So it’s been my Birthday this fortnight and I am of course dealing with this aging malarkey really well. My liver, not so much, but it needs to stop moaning. I am fortunate enough to have a group of very close gal pals living here in London from back home (Home being more of an “experience” rather than a “place” – Stoke – on – Trent.) We love to make any excuse to go for piss-up and my Birthday was a perfect reason to pop a prosecco evening into the social calendar and this time as an extra treat, the Mothership also made an appearance. She drank us under the table. Like Mama, like daughter.
It really is wonderful to have four people who know me better than anyone and therefore, have all my dirty secrets tucked away in mental files in their wonderfully complex brains under the category “Never reveal to anyone – she has too much dirt on you too” just a mini jaunt away. It’s good for the soul.

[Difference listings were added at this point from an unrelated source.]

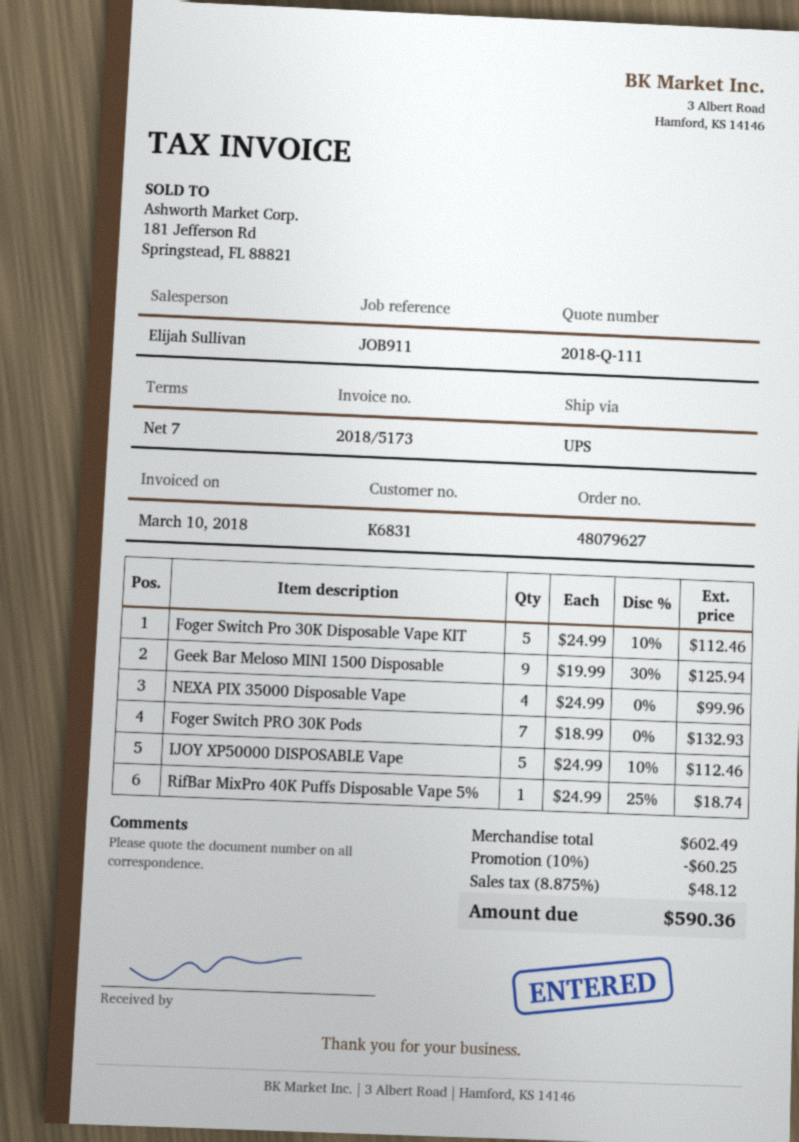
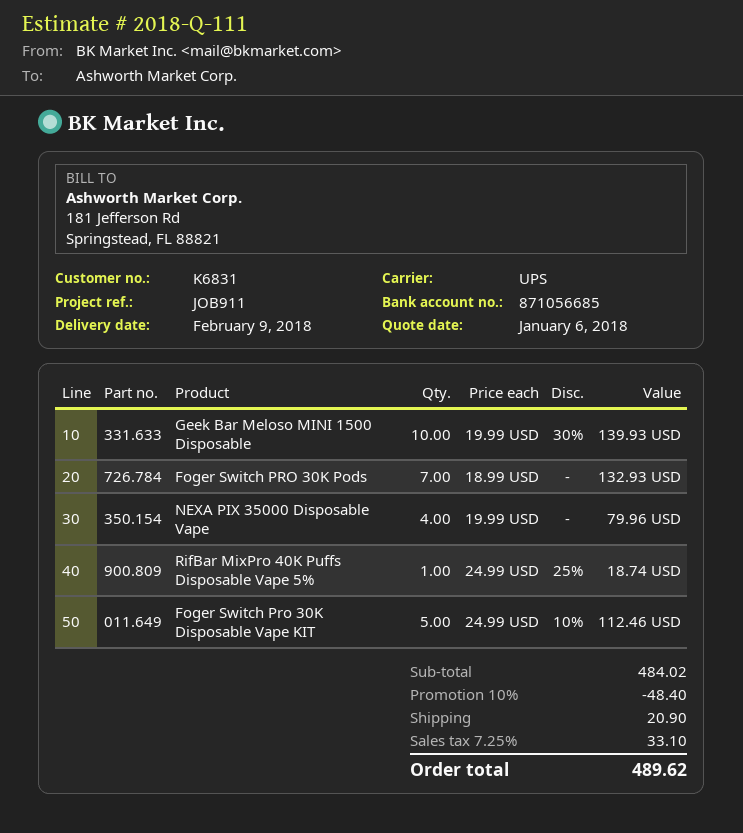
Geek Bar Meloso MINI 1500 Disposable: 9 x 19.99 - 30% = 125.94 -> 10 x 19.99 - 30% = 139.93
NEXA PIX 35000 Disposable Vape: 4 x 24.99 = 99.96 -> 4 x 19.99 = 79.96
IJOY XP50000 DISPOSABLE Vape: 5 x 24.99 - 10% = 112.46 -> none
subtotal: 602.49 -> 484.02
discount: 10% = 60.25 -> 10% = 48.40
shipping: none -> 20.90
tax: 8.875% = 48.12 -> 7.25% = 33.10
total: 590.36 -> 489.62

I share a Birthday week with one of my oldest partners in crime, so naturally, all five of us continued to spend the week celebrating, as of course two birthdays means double the effort is required socially.
This is fun and super fabulous as it happens but afterwards, I am left with the depressing thought that now the party is over, and sadly it’s now time for my annual “Let’s get healthy!” period. Eugh! This is where I attempt to stop eating pies and drinking larger and try to find my inner fitness gurus (Yes Gurus, they have to tag team as it’s a hard job). Thus far, I have started hula hopping again in front of the TV. It’s all about strengthening your core after all.
Health kick in mind, I suppose it is for the best that Greggs wouldn’t give me a chicken bake for my Birthday, but remember kids, it’s aways worth asking!
I’m sure I am not the only one doing health kick, so I have to ask – do any of you manage to stick it out – if so, how?! Seriously, I wanna know!